● WHAT TO PRODUCE
Each entry below must come back exactly as written, without its pictures.

● Screenshot and code edit data
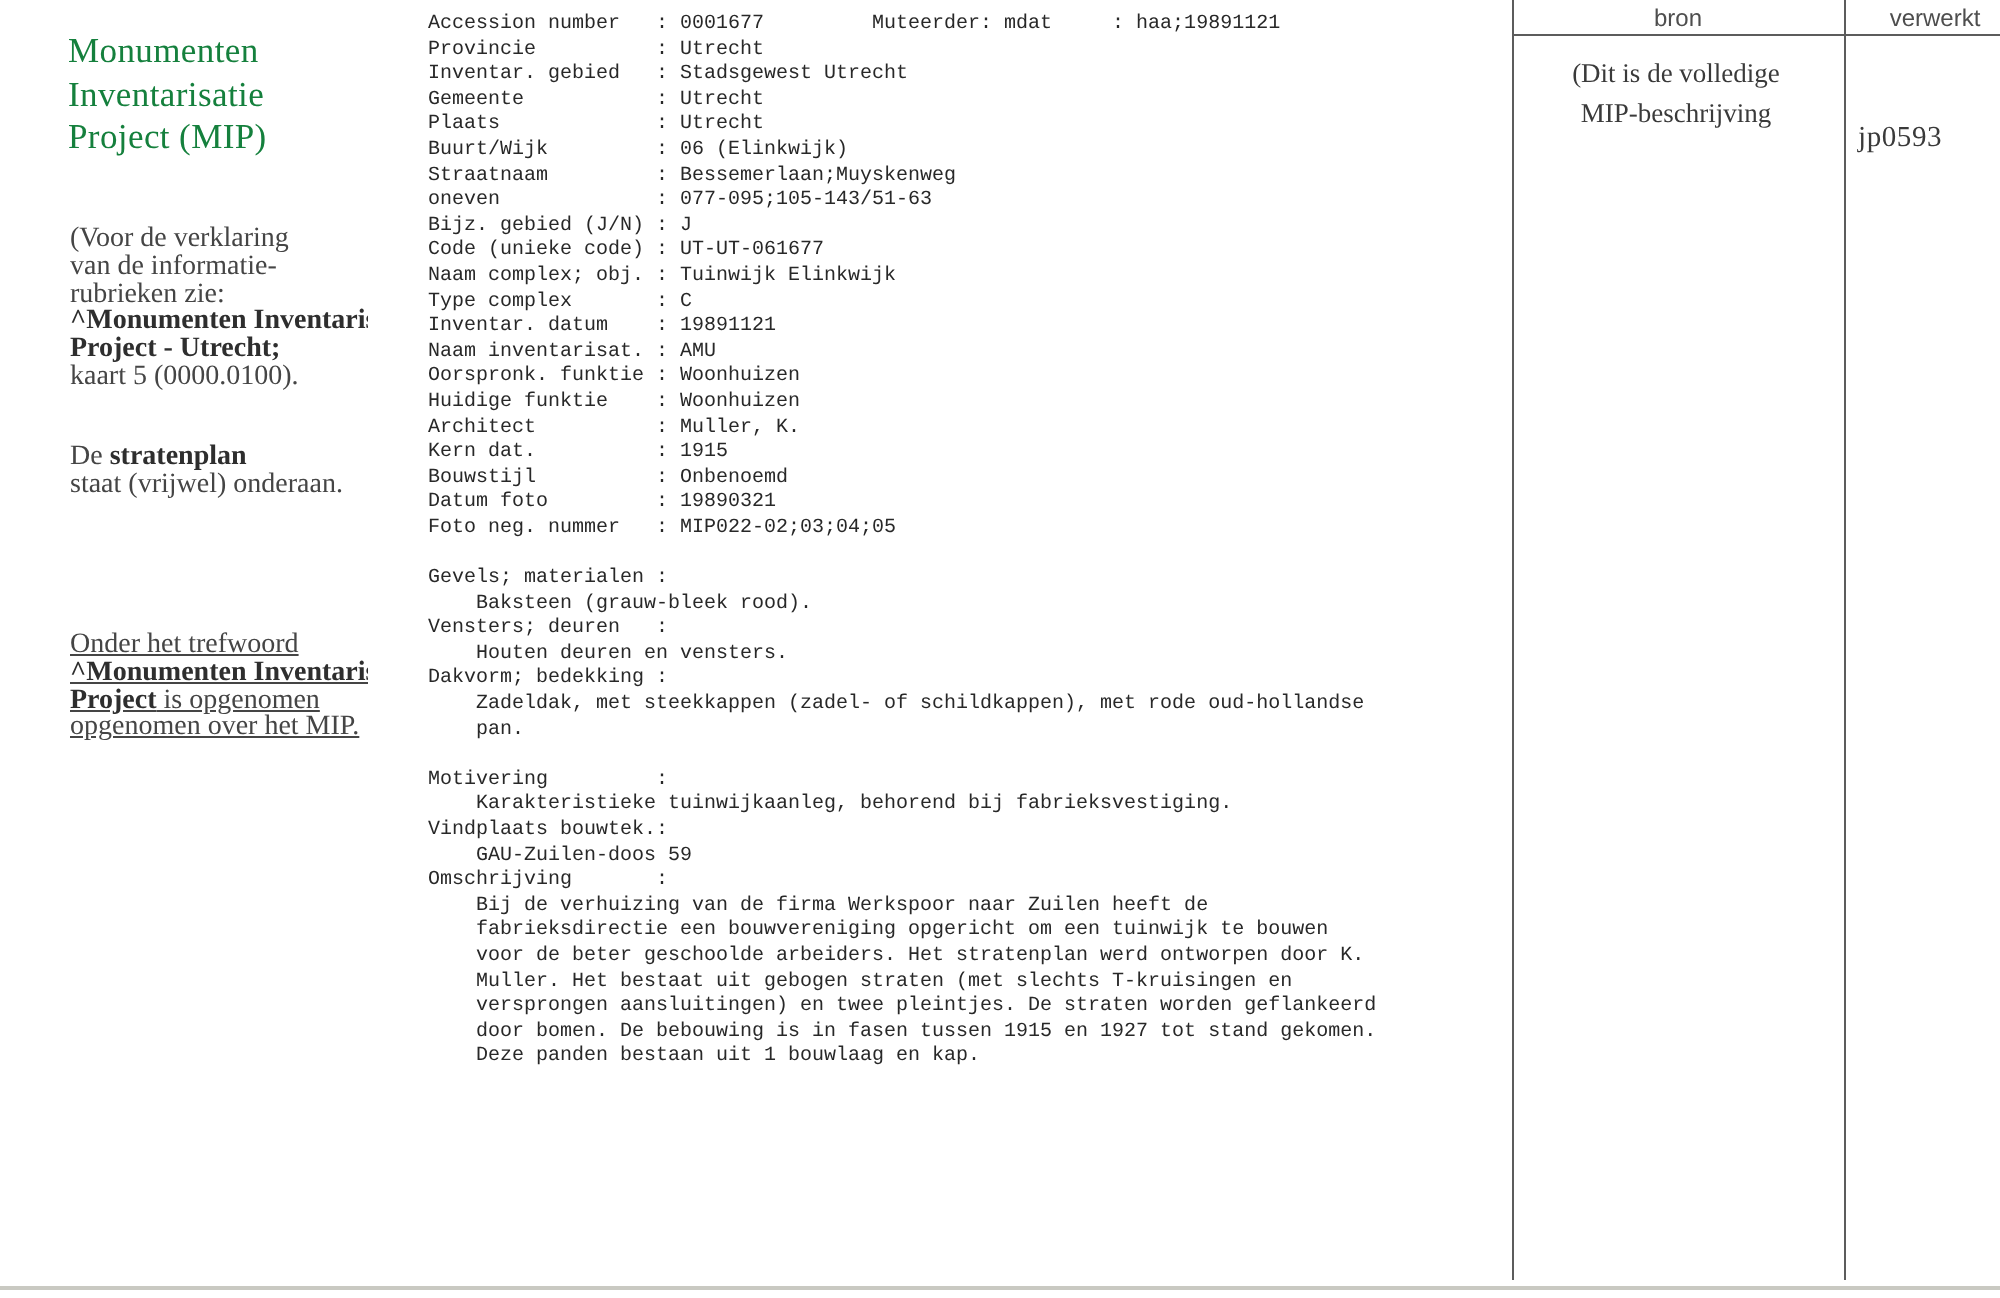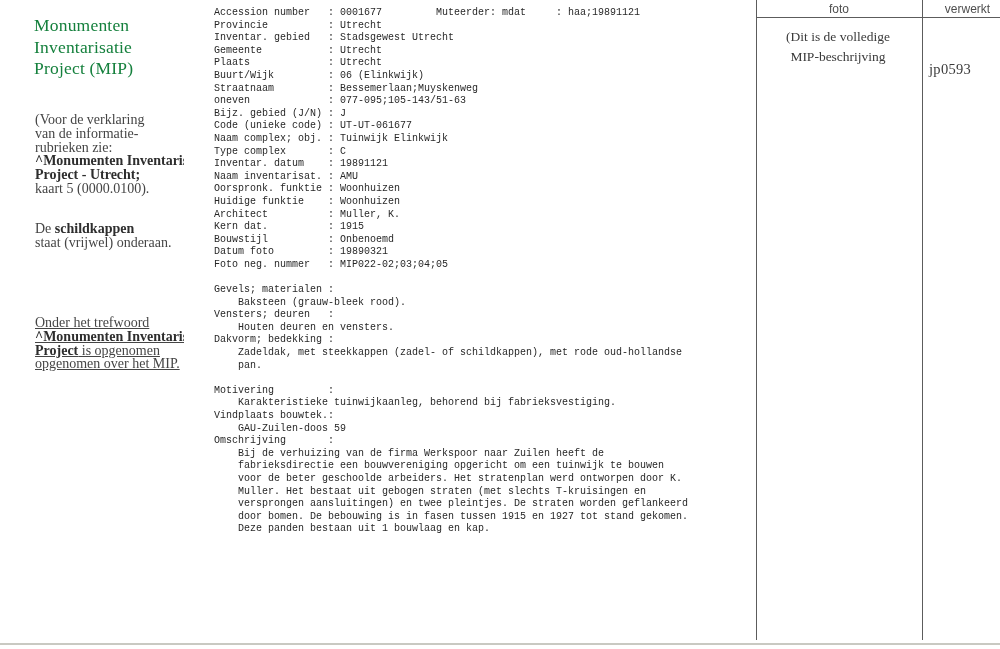--- a/index.html
+++ b/index.html
@@ -72,7 +72,7 @@
   <div class="abs vline" style="left:922px;top:0;height:640px;"></div>
   <div class="abs hline" style="left:756px;top:17px;width:244px;"></div>
 
-  <div class="abs stamp-hdr" style="left:756px;top:2px;width:166px;">foto</div>
+  <div class="abs stamp-hdr" style="left:756px;top:2px;width:166px;">bron</div>
   <div class="abs stamp-hdr" style="left:922px;top:2px;width:91px;">verwerkt</div>
 
   <div class="abs stamp-note" style="left:763px;top:27px;width:150px;text-align:center;">

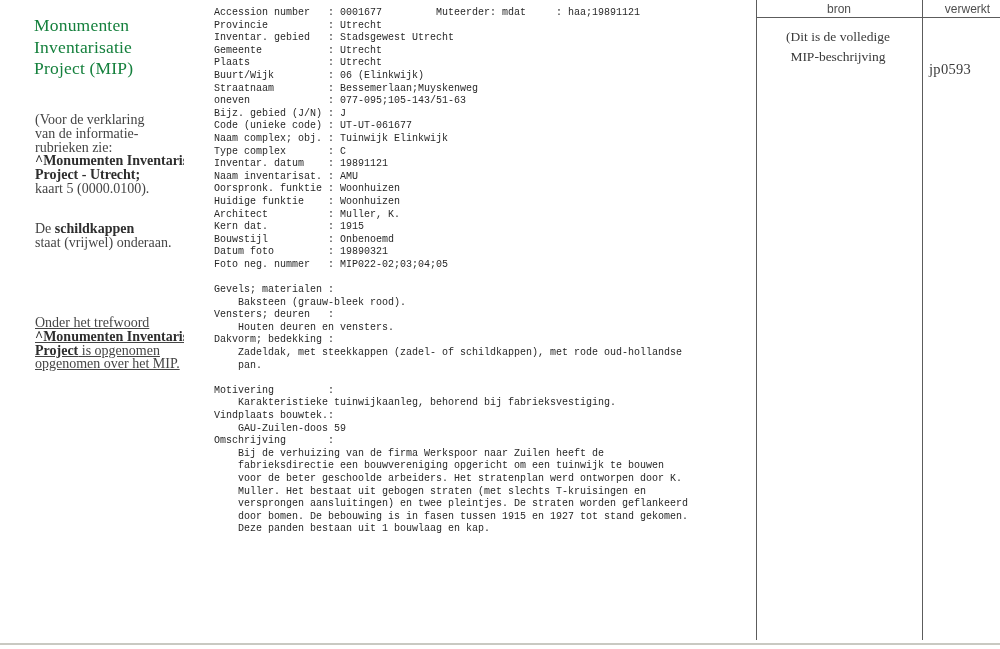--- a/index.html
+++ b/index.html
@@ -55,7 +55,7 @@
   </div>
 
   <div class="abs note" style="left:35px;top:222px;">
-    <div><span>De </span><span class="b">schildkappen</span></div>
+    <div><span>De </span><span class="b">stratenplan</span></div>
     <div>staat (vrijwel) onderaan.</div>
   </div>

● YOUR RESPONSE
--- a/index.html
+++ b/index.html
@@ -72,7 +72,7 @@
   <div class="abs vline" style="left:922px;top:0;height:640px;"></div>
   <div class="abs hline" style="left:756px;top:17px;width:244px;"></div>
 
-  <div class="abs stamp-hdr" style="left:756px;top:2px;width:166px;">foto</div>
+  <div class="abs stamp-hdr" style="left:756px;top:2px;width:166px;">bron</div>
   <div class="abs stamp-hdr" style="left:922px;top:2px;width:91px;">verwerkt</div>
 
   <div class="abs stamp-note" style="left:763px;top:27px;width:150px;text-align:center;">

--- a/index.html
+++ b/index.html
@@ -55,7 +55,7 @@
   </div>
 
   <div class="abs note" style="left:35px;top:222px;">
-    <div><span>De </span><span class="b">schildkappen</span></div>
+    <div><span>De </span><span class="b">stratenplan</span></div>
     <div>staat (vrijwel) onderaan.</div>
   </div>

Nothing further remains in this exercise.